### [YOUR GOAL]
Go over the lines below, and when one contains the word "ΠΑΝΑΓΙΑ", copy it.
---- EXTRACTED RECORDS
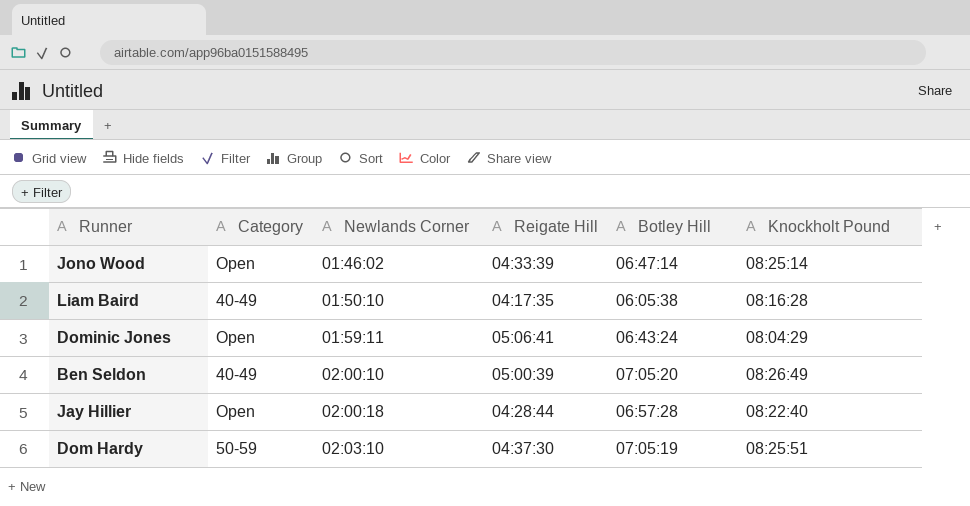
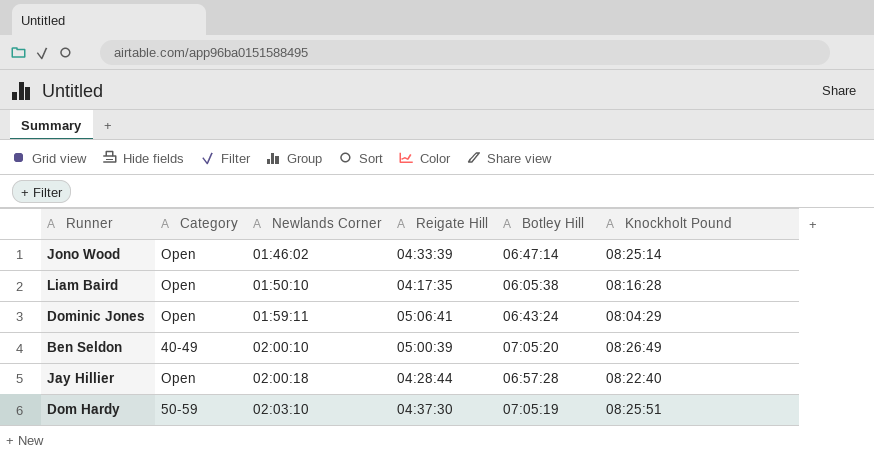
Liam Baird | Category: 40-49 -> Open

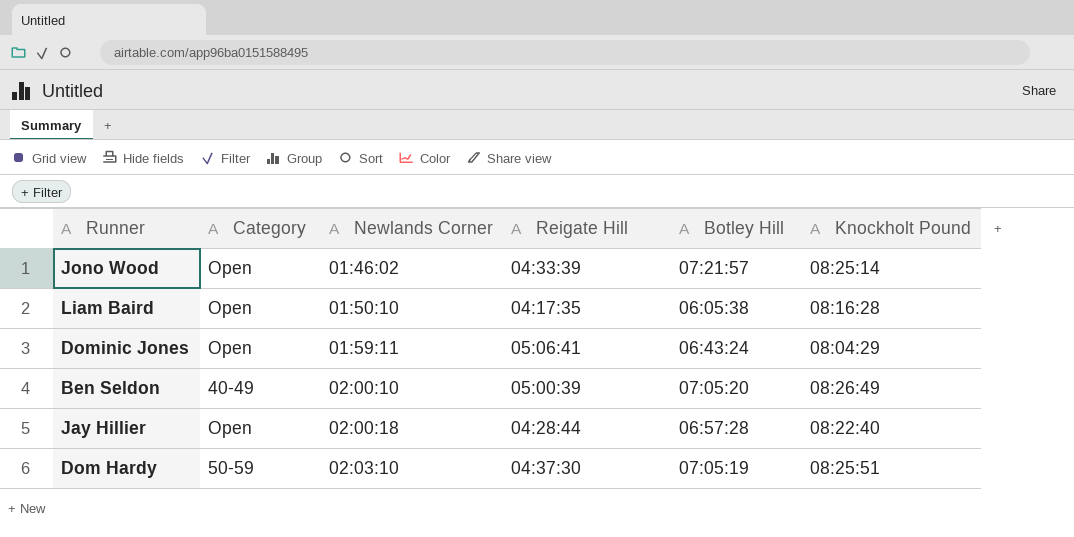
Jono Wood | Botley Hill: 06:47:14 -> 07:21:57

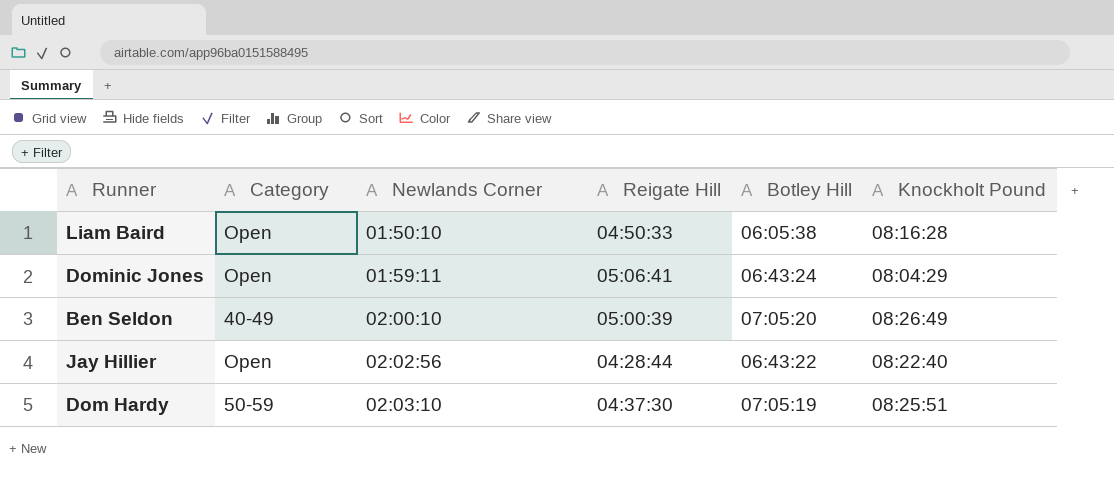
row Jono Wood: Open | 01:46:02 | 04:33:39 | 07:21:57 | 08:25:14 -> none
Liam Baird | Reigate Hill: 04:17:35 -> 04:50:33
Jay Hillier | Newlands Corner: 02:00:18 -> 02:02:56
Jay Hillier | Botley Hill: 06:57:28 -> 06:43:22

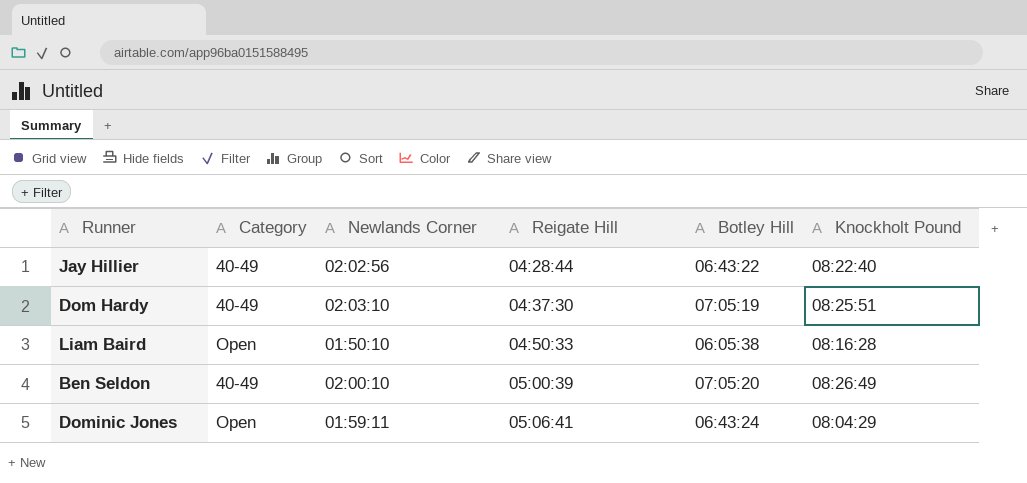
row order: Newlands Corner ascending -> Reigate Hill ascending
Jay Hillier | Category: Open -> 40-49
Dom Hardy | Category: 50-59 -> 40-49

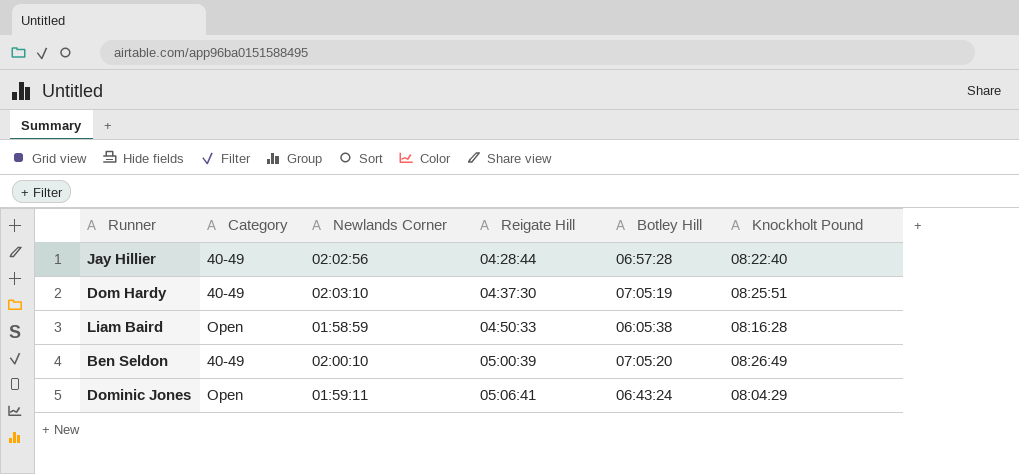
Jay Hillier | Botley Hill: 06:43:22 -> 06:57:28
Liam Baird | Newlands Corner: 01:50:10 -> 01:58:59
--------
---- EXTRACTED RECORDS
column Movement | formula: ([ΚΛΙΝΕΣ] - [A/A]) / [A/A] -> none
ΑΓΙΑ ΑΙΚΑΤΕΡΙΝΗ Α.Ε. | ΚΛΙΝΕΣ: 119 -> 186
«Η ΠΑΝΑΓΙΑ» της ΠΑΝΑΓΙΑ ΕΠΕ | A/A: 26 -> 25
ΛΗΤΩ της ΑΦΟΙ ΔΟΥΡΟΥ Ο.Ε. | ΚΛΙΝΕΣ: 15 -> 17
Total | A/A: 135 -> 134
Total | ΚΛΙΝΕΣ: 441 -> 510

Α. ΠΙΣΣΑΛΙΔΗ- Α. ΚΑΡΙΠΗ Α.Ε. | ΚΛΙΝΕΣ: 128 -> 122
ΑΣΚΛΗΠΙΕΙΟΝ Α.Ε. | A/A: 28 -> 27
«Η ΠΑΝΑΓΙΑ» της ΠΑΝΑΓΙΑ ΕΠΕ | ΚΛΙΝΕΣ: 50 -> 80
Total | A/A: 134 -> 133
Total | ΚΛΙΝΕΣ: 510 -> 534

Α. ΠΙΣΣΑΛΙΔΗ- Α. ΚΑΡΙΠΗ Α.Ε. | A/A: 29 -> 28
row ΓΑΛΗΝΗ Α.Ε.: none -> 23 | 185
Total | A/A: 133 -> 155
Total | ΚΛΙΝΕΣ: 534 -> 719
--------
### [THE ANSWER]
«Η ΠΑΝΑΓΙΑ» της ΠΑΝΑΓΙΑ ΕΠΕ | A/A: 26 -> 25
«Η ΠΑΝΑΓΙΑ» της ΠΑΝΑΓΙΑ ΕΠΕ | ΚΛΙΝΕΣ: 50 -> 80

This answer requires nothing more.